Exercise prompt -> Your answer must be an exact transcription of the lines from the line with "Detik 138 | Finish: 00:36:04 -> 00:37:00" through the final line of the data.

(Change detection outputs)
»»
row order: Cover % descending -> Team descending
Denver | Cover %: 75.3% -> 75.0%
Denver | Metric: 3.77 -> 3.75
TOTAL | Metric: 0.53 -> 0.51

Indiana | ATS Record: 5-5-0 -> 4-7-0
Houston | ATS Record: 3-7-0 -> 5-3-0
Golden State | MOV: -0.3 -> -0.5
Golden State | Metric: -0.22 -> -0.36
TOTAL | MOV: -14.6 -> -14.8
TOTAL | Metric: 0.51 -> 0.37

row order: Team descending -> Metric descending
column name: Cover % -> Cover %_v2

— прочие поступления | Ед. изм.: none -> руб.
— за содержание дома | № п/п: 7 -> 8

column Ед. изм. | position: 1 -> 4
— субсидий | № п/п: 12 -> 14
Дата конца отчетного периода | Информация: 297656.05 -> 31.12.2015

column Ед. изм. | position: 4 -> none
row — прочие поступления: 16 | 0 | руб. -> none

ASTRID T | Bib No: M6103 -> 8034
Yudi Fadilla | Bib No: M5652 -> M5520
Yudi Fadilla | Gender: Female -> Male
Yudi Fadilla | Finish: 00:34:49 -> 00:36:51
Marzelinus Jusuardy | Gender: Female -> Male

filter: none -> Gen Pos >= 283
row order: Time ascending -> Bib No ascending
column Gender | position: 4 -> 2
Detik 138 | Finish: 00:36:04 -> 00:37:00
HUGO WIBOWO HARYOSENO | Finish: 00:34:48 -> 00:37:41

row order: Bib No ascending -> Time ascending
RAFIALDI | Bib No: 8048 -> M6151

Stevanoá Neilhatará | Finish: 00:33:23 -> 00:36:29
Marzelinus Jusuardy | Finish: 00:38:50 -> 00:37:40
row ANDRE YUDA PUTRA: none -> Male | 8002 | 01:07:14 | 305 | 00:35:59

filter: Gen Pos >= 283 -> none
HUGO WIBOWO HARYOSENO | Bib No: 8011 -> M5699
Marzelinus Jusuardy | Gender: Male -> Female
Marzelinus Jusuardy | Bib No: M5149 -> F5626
««
Task response ->
Detik 138 | Finish: 00:36:04 -> 00:37:00
HUGO WIBOWO HARYOSENO | Finish: 00:34:48 -> 00:37:41

row order: Bib No ascending -> Time ascending
RAFIALDI | Bib No: 8048 -> M6151

Stevanoá Neilhatará | Finish: 00:33:23 -> 00:36:29
Marzelinus Jusuardy | Finish: 00:38:50 -> 00:37:40
row ANDRE YUDA PUTRA: none -> Male | 8002 | 01:07:14 | 305 | 00:35:59

filter: Gen Pos >= 283 -> none
HUGO WIBOWO HARYOSENO | Bib No: 8011 -> M5699
Marzelinus Jusuardy | Gender: Male -> Female
Marzelinus Jusuardy | Bib No: M5149 -> F5626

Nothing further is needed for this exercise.